Look at the ability to travel and get care in out of networks costs.Both BCBS and United seem to offer comprehensive national networks. I checked the small rural town in MD where we have a summer house as well as NYC where DD lives and there are plenty of in-network providers in both areas.

This year I saw a sort of hybrid plan offering which was called a PPO but had elements of POS / EPO. The network has tiers, the lower tiers are more costly to the policyholder, the higher tiers require a PCP and prior authorization. Same with the drug formulary. This is being offered by UHC in Fl, and is easy to miss when reading the literature.
The network for the BCBS plans is called "BlueCard PPO/EPO" but all the documents I've found so far make it appear to be a normal PPO (they do offer out-of-network benefits). I see on the UHC provider directory that some doctors are called "UHC Premium Tier 1" (which seems to be a good thing) but there is no reference to this in the plan documents for what employer is offering.

...

You absolutely must read and compare the summary of benefits and list of exclusions in each policy, and they must be "ACA compliant".
They are all "ACA compliant". Still working through all of the benefits comparisons in detail.
 
The BCBS PPO plans offered on the exchange in Florida are all called "PPO/EPO", and the documents say "EPO". After many phone calls, my conclusion is they are really PPO plans for the essential health benefits and coverage that an individual adult is purchasing. They also included mandatory pediatric vision and dental coverage, those components are EPO-like and limited in scope, which forces BCBS to refer to the plans as EPO, There's no doubt the BlueCard PPO is their premier network.
 
Do you know if the coverage on this is funded by the former employer?
They are subsidizing a fixed amount per month. It's actually enough to more than cover several of the plans, which I did not expect since I had been paying more than $300/month under the previous system.

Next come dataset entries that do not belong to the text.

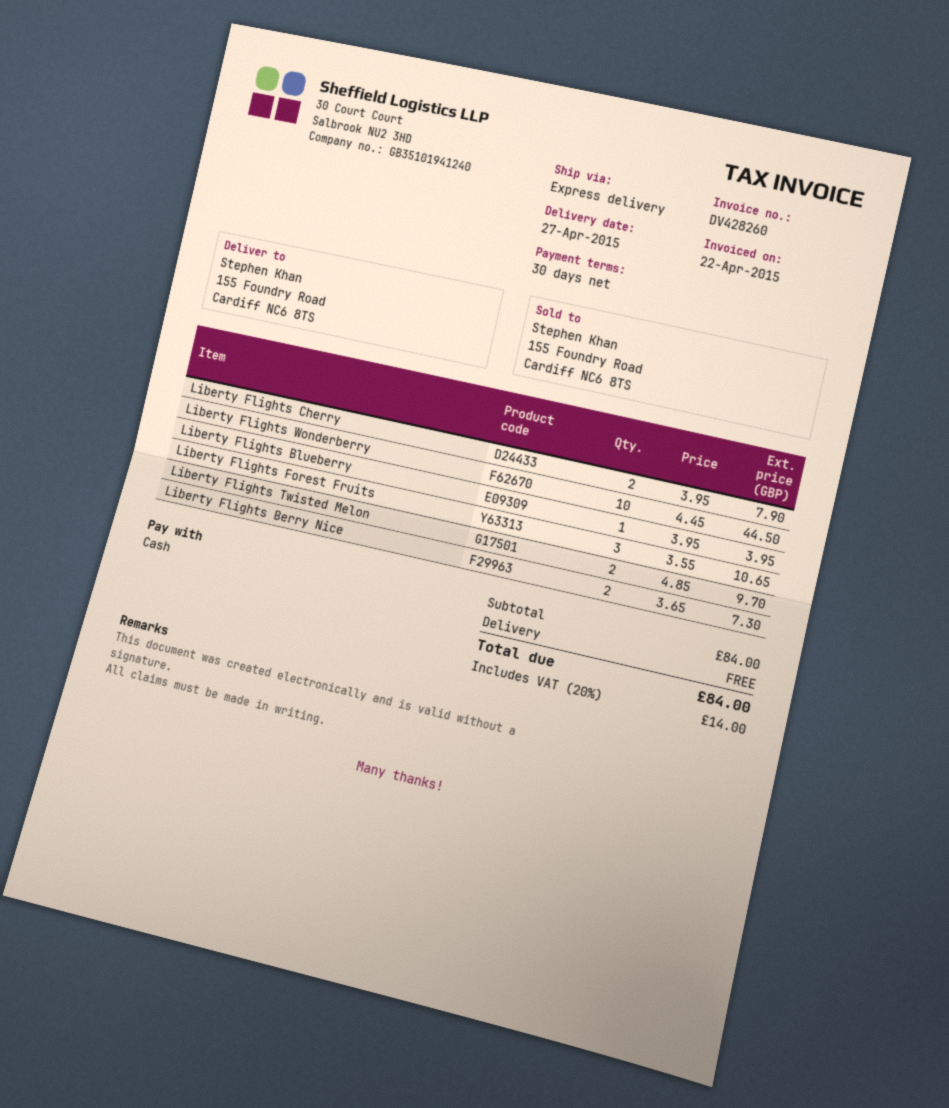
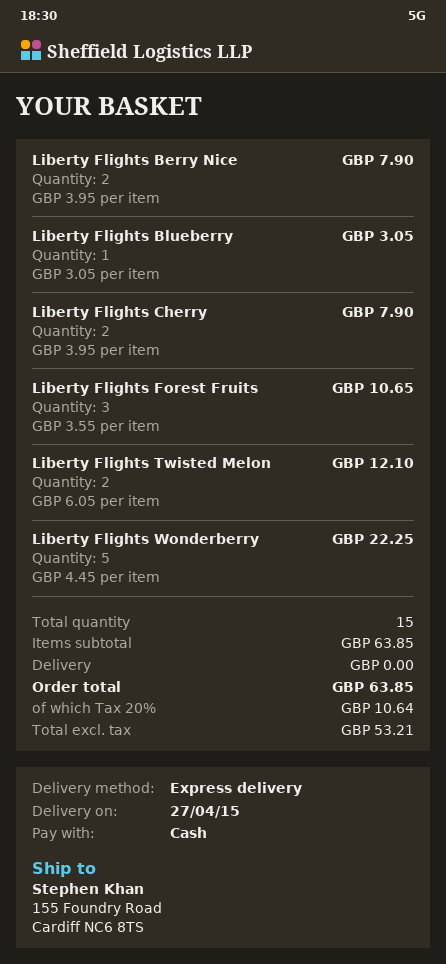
Liberty Flights Wonderberry: 10 x 4.45 = 44.50 -> 5 x 4.45 = 22.25
Liberty Flights Blueberry: 1 x 3.95 = 3.95 -> 1 x 3.05 = 3.05
Liberty Flights Twisted Melon: 2 x 4.85 = 9.70 -> 2 x 6.05 = 12.10
Liberty Flights Berry Nice: 2 x 3.65 = 7.30 -> 2 x 3.95 = 7.90
subtotal: 84.00 -> 63.85
tax: 20% = 14.00 -> 20% = 10.64
total: 84.00 -> 63.85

What I really was asking was if the employer self insures. With health insurance, often the employer is actually the one paying the claims (well it comes from the insurer who bills the employer). There may be some stop loss coverage where the insurer pays once claims exceed a certain amount, but otherwise it is self funded by the insurer and the "insurer" is really just managing the claims more than anything else.
 
some companies will come in low to get some market share, then jump prices the following year playing on the fact that many will stay with the same company even with price increases.

This speaks to why many are dumping thier carrier after 1 year. ACA says you can't be denied ... so chase the lower premium. They raise the rate ... case to the next lower carrier.